Serving as FS for an unaffiliated PI
In rare instances the UTD IRB is contacted by a non-UTD affiliated individual wishing to conduct research on our campus (including the recruitment of UTD students / personnel). In these instances, a UTD-affiliated investigator or FS is required. By serving as a FS for an unaffiliated PI, the FS agrees to share the responsibility for the ethical conduct of the research and take on the following responsibilities:
- Maintain knowledge of the research purpose, aims, and procedures.
- Know all members of the UTD affiliated study team (if applicable) and be available should issues arise.
- Review and certify all IRB related actions through Cayuse (initial application, modifications, renewals, closures, incident reports, etc.).
- Communicate with the IRB as appropriate.
- Take over as PI of the study if deemed appropriate by the IRB.
Medically/Psychologically Responsible Investigator
If research procedures involve clinical elements and the PI is not qualified in the appropriate clinical area, does not hold an applicable license, or does not have privileges to practice where the research will occur, a licensed and institutionally credentialed clinician appropriately qualified by education, training, experience, and background and appropriate privileges must be designated as the Medically/Psychologically Responsible Investigator.
The Medically/Psychologically Responsible Investigator must manage or appropriately delegate all clinical elements of the research such as physical examination, psychological testing, providing counseling services, conducting any drug administrations, follow-up examinations, evaluating lab values, test results and reviewing all adverse events.

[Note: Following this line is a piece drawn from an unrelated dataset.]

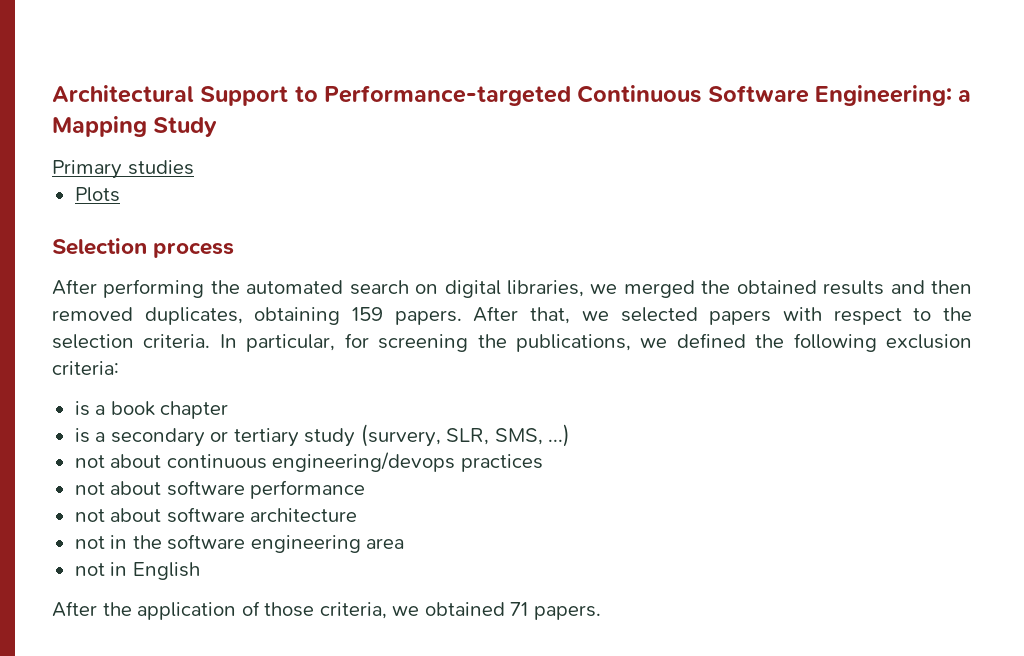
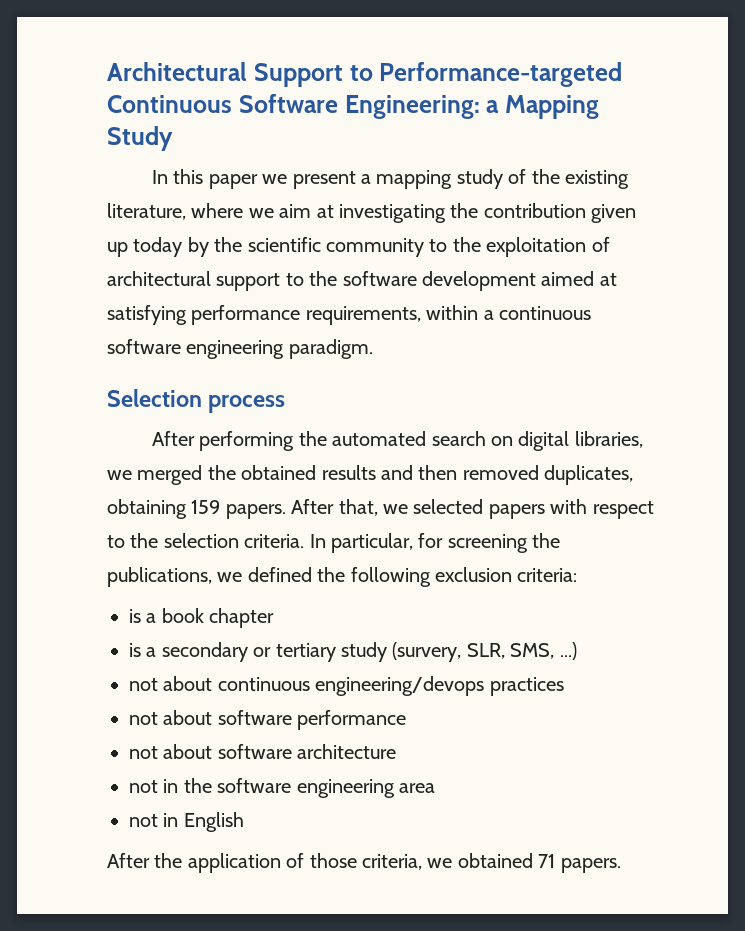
[52,160,194,179] [74,187,120,202] Primary studies // Plots -> [151,169,629,189] [107,203,637,223] [107,237,610,257] [107,271,617,291] [107,305,591,325] [107,339,373,359] In this paper we present a mapping study of the existing literature, where we aim at investigating the contribution given up today by the scientific community to the exploitation of architectural support to the software development aimed at satisfying performance requirements, within a continuous software engineering paradigm.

Clinical elements of a study are considered any event, procedure, test, or intervention that would require performance by a licensed/credentialed professional in a non-research setting.
During review of human subjects research, the IRB can determine that a Medically/Psychologically Responsible Investigator must be identified. The Medically/Psychologically Responsible Investigator should be noted by name in the research proposal and listed as research personnel in UTRMS-IRB. A copy of the Medically/Psychologically Responsible Investigator’s CV should be uploaded in “Other Attachments” in UTRMS-IRB. The Medically/Psychologically Responsible Investigator’s contact information should also be included in the informed consent document(s).